REQUIRED ACTION
Go through the entries below and copy each line containing the word "Rabanne".

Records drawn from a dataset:

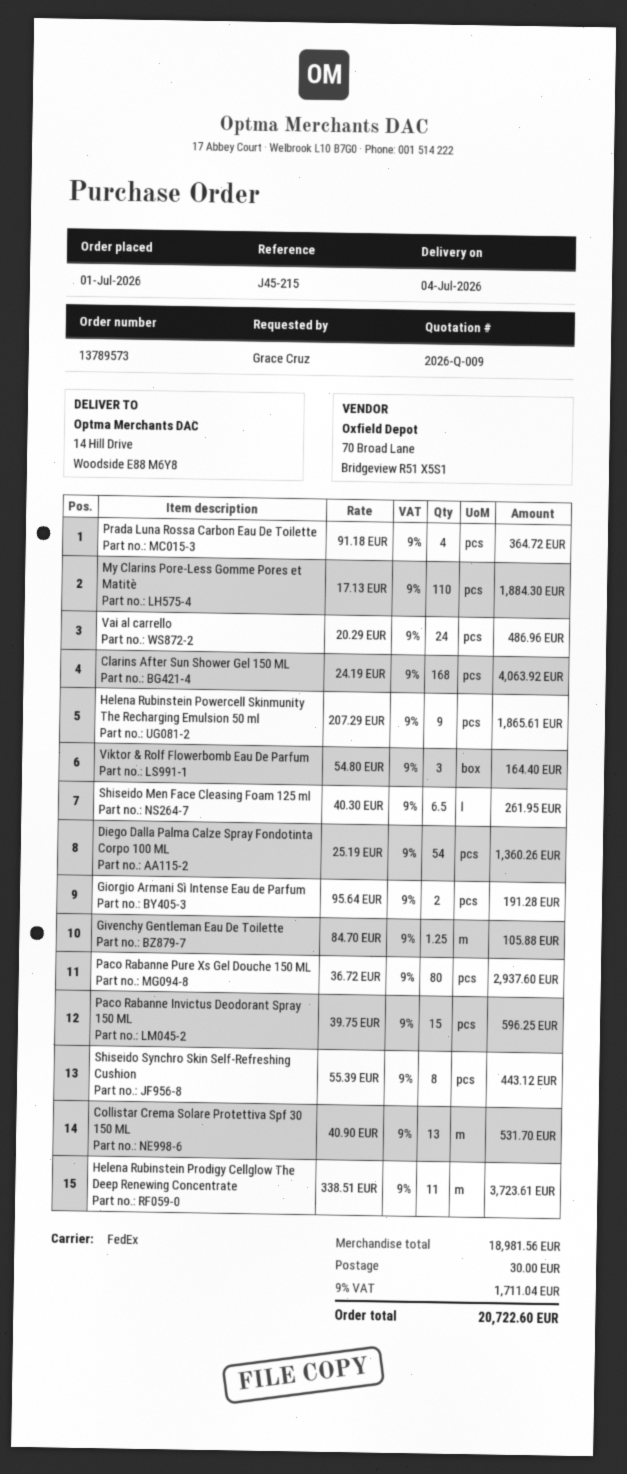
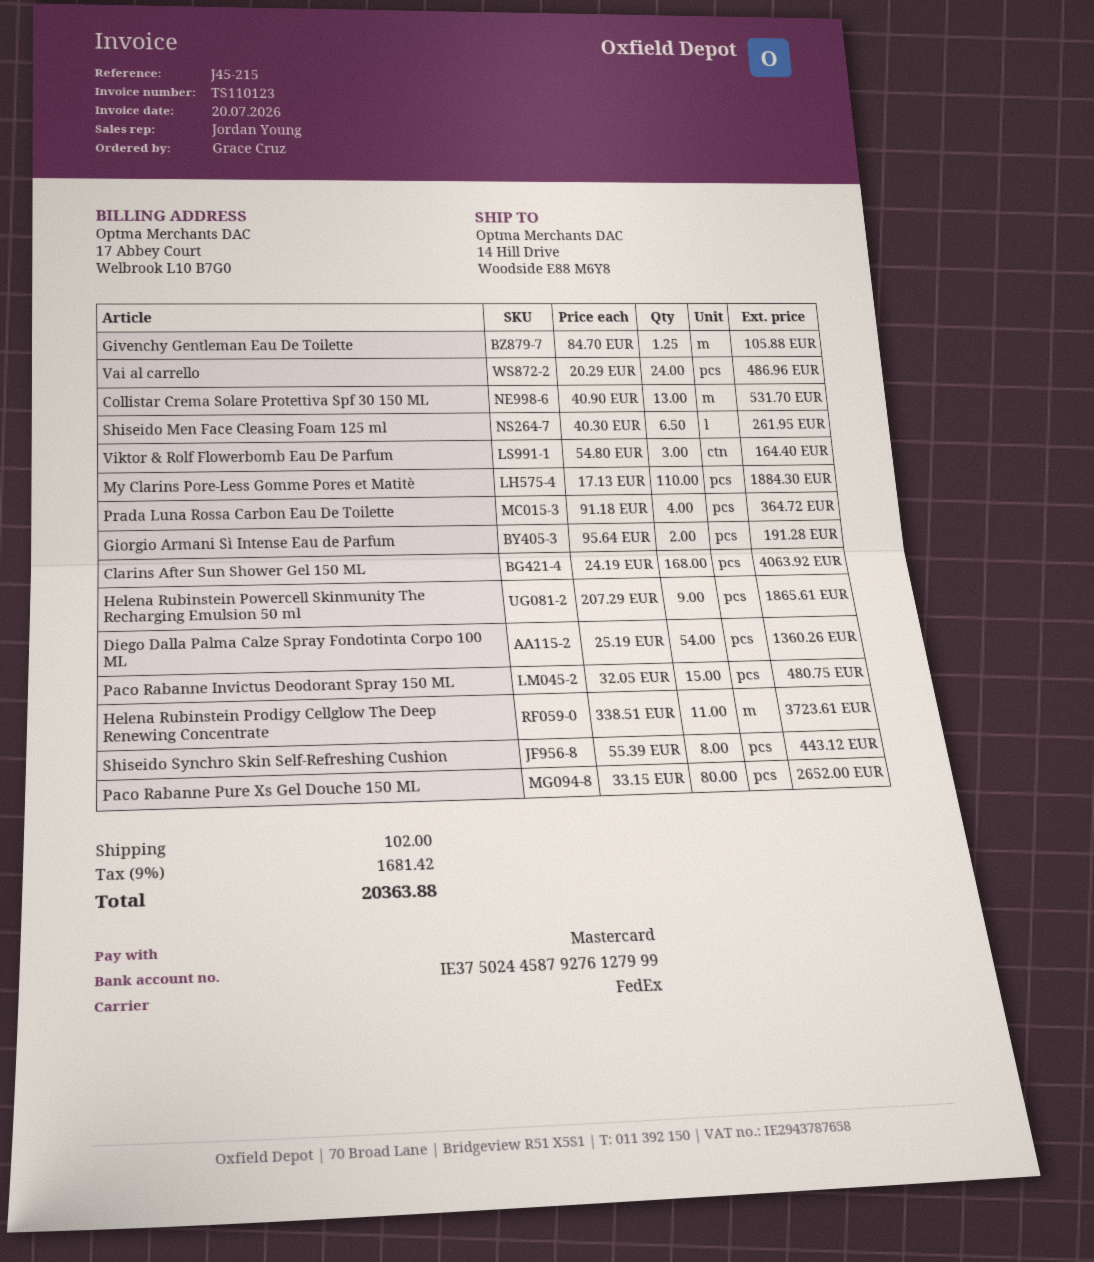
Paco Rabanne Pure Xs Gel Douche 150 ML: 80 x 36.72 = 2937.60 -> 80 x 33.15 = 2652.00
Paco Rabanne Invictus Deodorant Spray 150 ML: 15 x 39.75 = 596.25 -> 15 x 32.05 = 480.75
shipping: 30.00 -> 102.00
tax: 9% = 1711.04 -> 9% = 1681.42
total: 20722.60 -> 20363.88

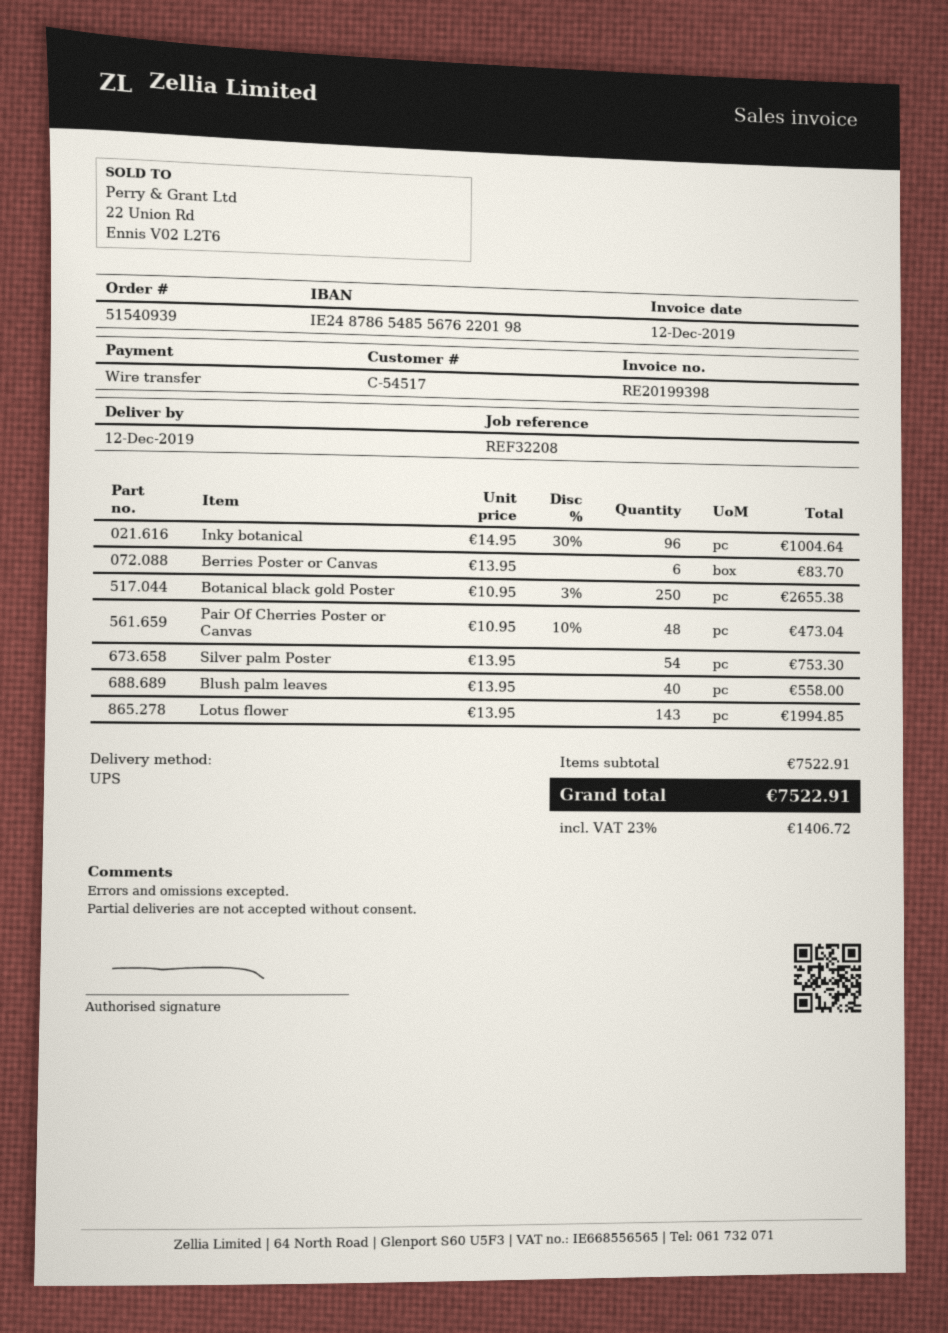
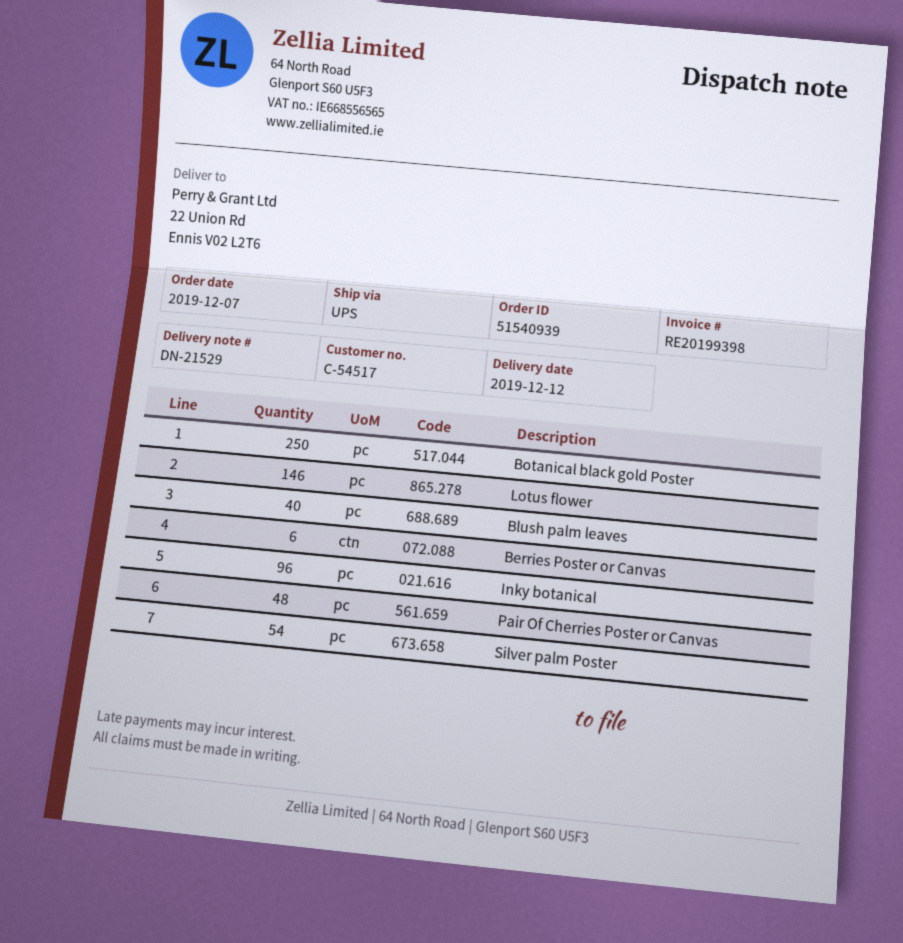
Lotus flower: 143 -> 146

RESPONSE
Paco Rabanne Pure Xs Gel Douche 150 ML: 80 x 36.72 = 2937.60 -> 80 x 33.15 = 2652.00
Paco Rabanne Invictus Deodorant Spray 150 ML: 15 x 39.75 = 596.25 -> 15 x 32.05 = 480.75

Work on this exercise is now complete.